Credit card terminals are fairly inexpensive. Basic terminals cost about $200 and wireless terminals go for about $1,000. In some cases, you can lease credit card terminals from your merchant account provider. Leasing allows merchants to get top-of-the-line terminals for a low monthly fee. However, keep in mind that you may be paying more than the cost of the equipment in the long run. Be sure to read the fine print and inquire about the length of the lease.
Accepting Credit Cards Pros
- Increased sales - Accepting credit and debit cards greatly increases your customer base. Many consumers no longer carry cash, so they won’t shop at places that do not accept credit cards. Also, customers are likely to spend more at each visit when they use credit cards because they’re not constrained by the amount of cash they have on hand. In most cases, the increase in sales from accepting credit cards more than makes up for the fees.
- Internet sales - When you decide to accept credit cards, your customer base is expanded to the world. You can sell products to people who have never stepped foot in your store and never will.
- Fewer errors - Credit card transactions tend to be more accurate than cash transactions.
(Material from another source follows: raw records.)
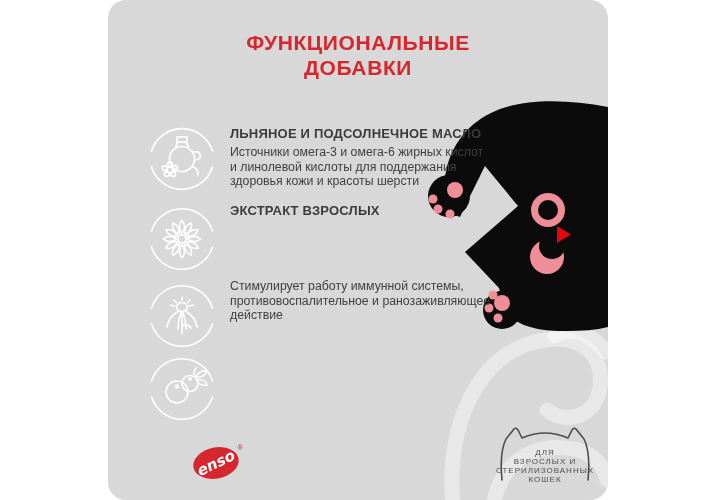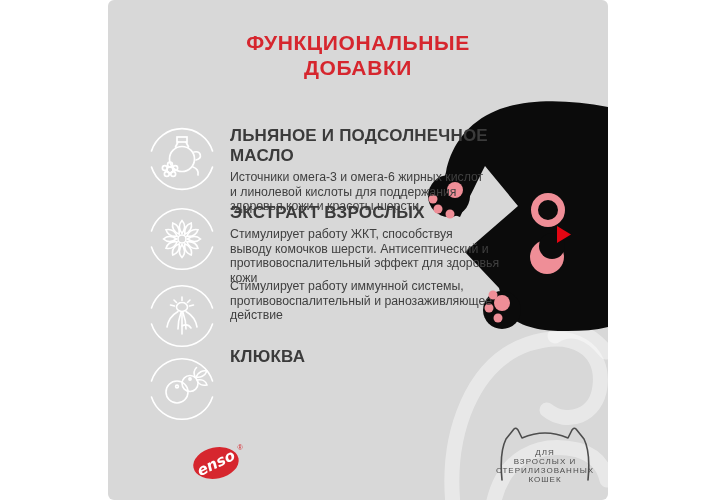--- a/index.html
+++ b/index.html
@@ -1,26 +1,26 @@
 <!DOCTYPE html>
 <html><head>
 <meta charset="utf-8">
 <style>
   html,body{margin:0;padding:0;background:#ffffff;}
   .canvas{position:relative;width:715px;height:500px;background:#ffffff;overflow:hidden;
           font-family:"Liberation Sans",sans-serif;}
   .square{position:absolute;left:108px;top:0;width:500px;height:500px;background:#d8d8d8;
-          border-radius:6px;overflow:hidden;}
+          border-radius:18px;overflow:hidden;}
   .art{position:absolute;left:0;top:0;width:500px;height:500px;}
   .main-title{position:absolute;left:0;top:30px;width:500px;text-align:center;
               color:#d6262e;font-weight:bold;font-size:21px;line-height:25px;
               letter-spacing:.6px;white-space:pre-line;}
   .icon{position:absolute;left:40px;width:68px;height:68px;}
   .sec{position:absolute;left:122px;width:300px;}
-  .sec-title{font-size:17px;font-weight:bold;color:#3b3b3b;letter-spacing:.2px;margin:0 0 4px 0;}
+  .sec-title{font-size:13px;font-weight:bold;color:#3b3b3b;letter-spacing:.2px;margin:0 0 4px 0;}
   .sec-body{font-size:12.3px;color:#404040;line-height:14.6px;white-space:pre-line;}
   .tagline{position:absolute;left:25px;top:442px;color:#d6262e;font-weight:bold;
            font-size:10px;line-height:11px;letter-spacing:.2px;white-space:pre-line;}
   .logo{position:absolute;left:82px;top:442px;}
   .badge-text{position:absolute;left:357px;top:448px;width:160px;text-align:center;
               color:#4d4d4d;font-size:8px;line-height:9px;letter-spacing:1px;
               white-space:pre-line;}
 </style>
 </head>
 <body>
@@ -145,32 +145,27 @@
     </svg>
 
     <div class="sec" style="top:126px">
       <div class="sec-title">ЛЬНЯНОЕ И ПОДСОЛНЕЧНОЕ МАСЛО</div>
       <div class="sec-body">Источники омега-3 и омега-6 жирных кислот
 и линолевой кислоты для поддержания
 здоровья кожи и красоты шерсти</div>
     </div>
     <div class="sec" style="top:203px">
       <div class="sec-title">ЭКСТРАКТ ВЗРОСЛЫХ</div>
-      <div class="sec-body">Стимулирует работу ЖКТ, способствуя
-выводу комочков шерсти. Антисептический и
-противовоспалительный эффект для здоровья
-кожи</div>
     </div>
     <div class="sec" style="top:279px">
       <div class="sec-body">Стимулирует работу иммунной системы,
-противовоспалительный и ранозаживляющее
+противовоспалительное и ранозаживляющее
 действие</div>
     </div>
     <div class="sec" style="top:347px">
-      <div class="sec-title">КЛЮКВА</div>
     </div>
 
     <svg class="logo" width="56" height="42" viewBox="0 0 56 42">
       <ellipse cx="26" cy="21" rx="23" ry="15.5" fill="#d6262e" transform="rotate(-12 26 21)"></ellipse>
       <text x="26" y="26" text-anchor="middle" transform="rotate(-26 26 21)" font-family="DejaVu Sans, sans-serif" font-style="italic" font-weight="bold" font-size="15" fill="#ffffff">enso</text>
       <text x="50" y="8" text-anchor="middle" font-size="7" fill="#d6262e">®</text>
     </svg>
 
     <div class="badge-text">ДЛЯ
 ВЗРОСЛЫХ И

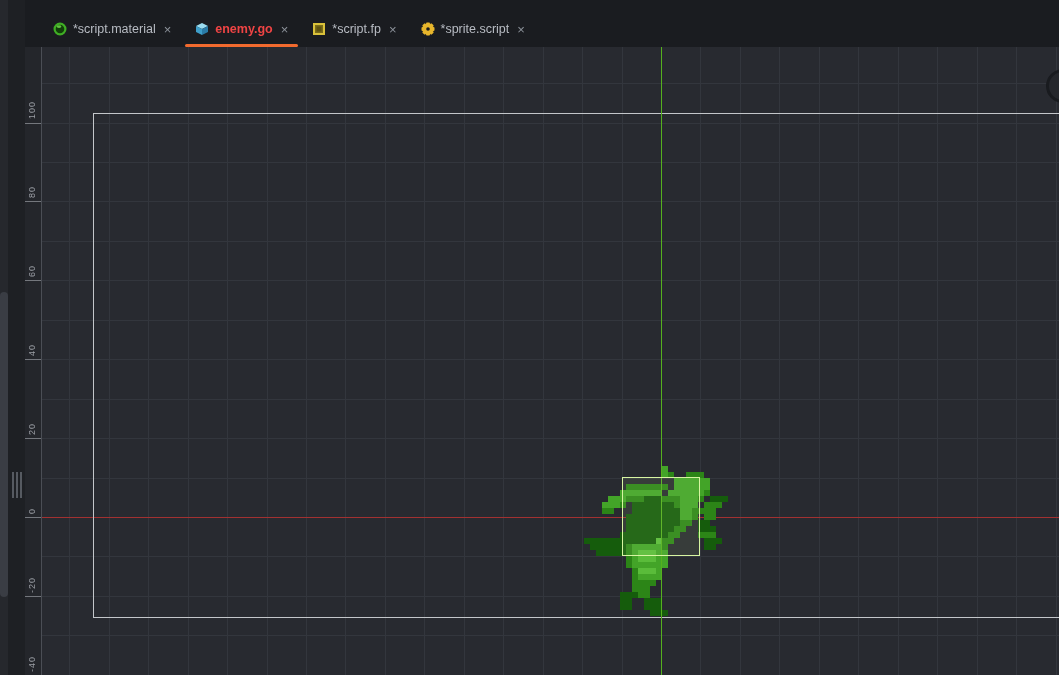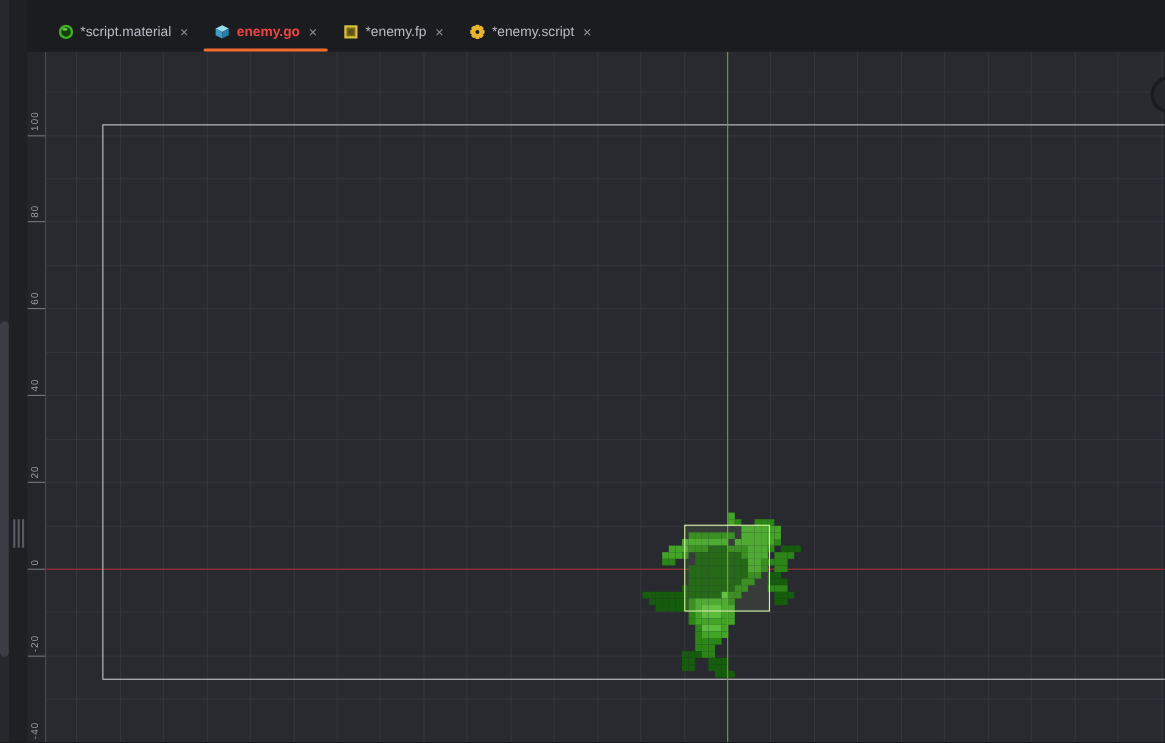--- a/index.html
+++ b/index.html
@@ -81,35 +81,35 @@
           <polygon points="13,4 13,10 7,13 7,7" fill="#2a7ba6"></polygon>
         </svg>
         <span class="lbl">enemy.go</span>
         <span class="x">×</span>
       </div>
       <div class="tab">
         <svg width="14" height="14" viewBox="0 0 14 14">
           <rect x="2" y="2" width="10" height="10" fill="#7a6c1a" stroke="#d9c13a" stroke-width="2"></rect>
           <rect x="4.5" y="4.5" width="5" height="5" fill="#5e520f"></rect>
         </svg>
-        <span class="lbl">*enemy.fp</span>
+        <span class="lbl">*script.fp</span>
         <span class="x">×</span>
       </div>
       <div class="tab">
         <svg width="14" height="14" viewBox="0 0 14 14">
           <g fill="#e7b62c">
             <rect x="5" y="0.5" width="4" height="13" rx="1"></rect>
             <rect x="0.5" y="5" width="13" height="4" rx="1"></rect>
             <rect x="5" y="0.5" width="4" height="13" rx="1" transform="rotate(45 7 7)"></rect>
             <rect x="5" y="0.5" width="4" height="13" rx="1" transform="rotate(-45 7 7)"></rect>
             <circle cx="7" cy="7" r="4.2"></circle>
           </g>
           <circle cx="7" cy="7" r="1.8" fill="#1a1c20"></circle>
         </svg>
-        <span class="lbl">*enemy.script</span>
+        <span class="lbl">*sprite.script</span>
         <span class="x">×</span>
       </div>
     </div>
 
   <div id="viewport">
     <div id="grid-layer">
         <div class="gridline-v" style="left: 44.25px; background: rgb(51, 54, 61);"></div>
         <div class="gridline-v" style="left: 83.7px; background: rgb(51, 54, 61);"></div>
         <div class="gridline-v" style="left: 123.15px; background: rgb(51, 54, 61);"></div>
         <div class="gridline-v" style="left: 162.6px; background: rgb(51, 54, 61);"></div>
When you swipe a credit card, there’s a reduced risk of charging the wrong amount and no risk of giving a customer the wrong change.
- Happier customers - Customers will appreciate the convenience that comes with paying by credit card. If you don’t accept credit cards, don’t expect a lot of repeat business.
Accepting Credit Cards Cons
- Cost - Accepting credit cards comes at a cost. You’ll have to pay fees for each transaction, and those fees are complex and difficult to understand. However, as we mentioned earlier, the increase in sales after from accepting credit cards usually more than covers the cost of credit card fees.
- Fraud/security issues - Credit card transactions are susceptible to fraud, and you may be stuck with the bill if you process a stolen card. Also, merchants must be extremely careful about how they store customer credit card information in order to avoid data breaches that can lead to widespread fraud.
- Accounting issues - Accepting another form of payment will make your accounting more complicated and time consuming. It adds another layer of detail to the books.